__ACTIVITY__. Through to the final line, write out the records below exactly, omitting any images they contain.

*** Opening DATA PROVIDED ***

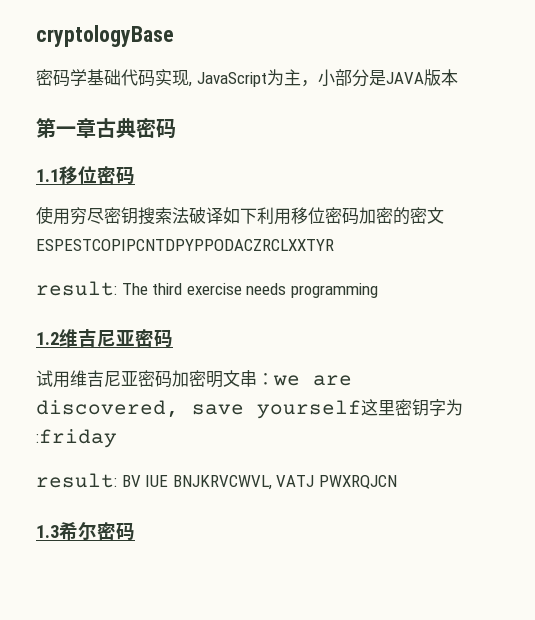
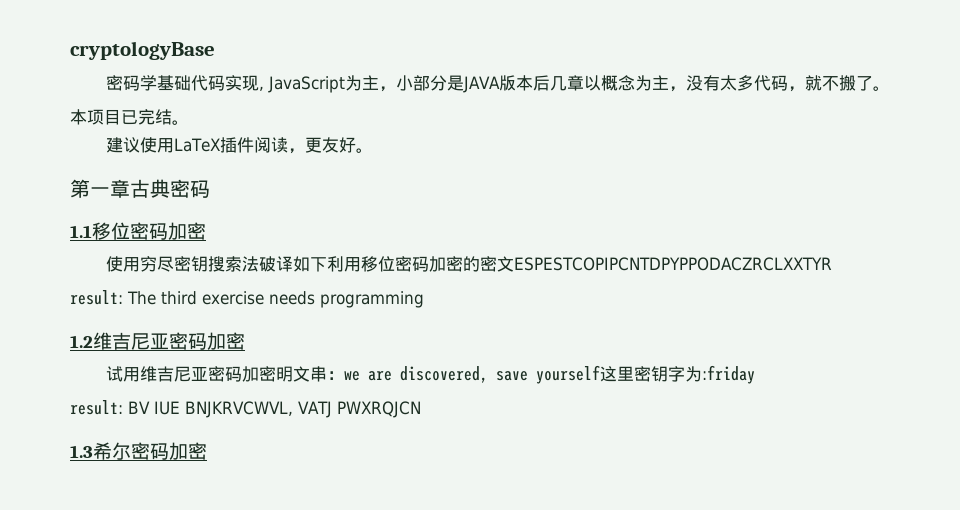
- 密码学基础代码实现, JavaScript为主，小部分是JAVA版本
+ 密码学基础代码实现, JavaScript为主，小部分是JAVA版本后几章以概念为主，没有太多代码，就不搬了。
+ 本项目已完结。
+ 建议使用LaTeX插件阅读，更友好。
- 1.1移位密码
+ 1.1移位密码加密
- 1.2维吉尼亚密码
+ 1.2维吉尼亚密码加密
- 1.3希尔密码
+ 1.3希尔密码加密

*** Closing DATA PROVIDED ***

__SOLUTION__.
- 密码学基础代码实现, JavaScript为主，小部分是JAVA版本
+ 密码学基础代码实现, JavaScript为主，小部分是JAVA版本后几章以概念为主，没有太多代码，就不搬了。
+ 本项目已完结。
+ 建议使用LaTeX插件阅读，更友好。
- 1.1移位密码
+ 1.1移位密码加密
- 1.2维吉尼亚密码
+ 1.2维吉尼亚密码加密
- 1.3希尔密码
+ 1.3希尔密码加密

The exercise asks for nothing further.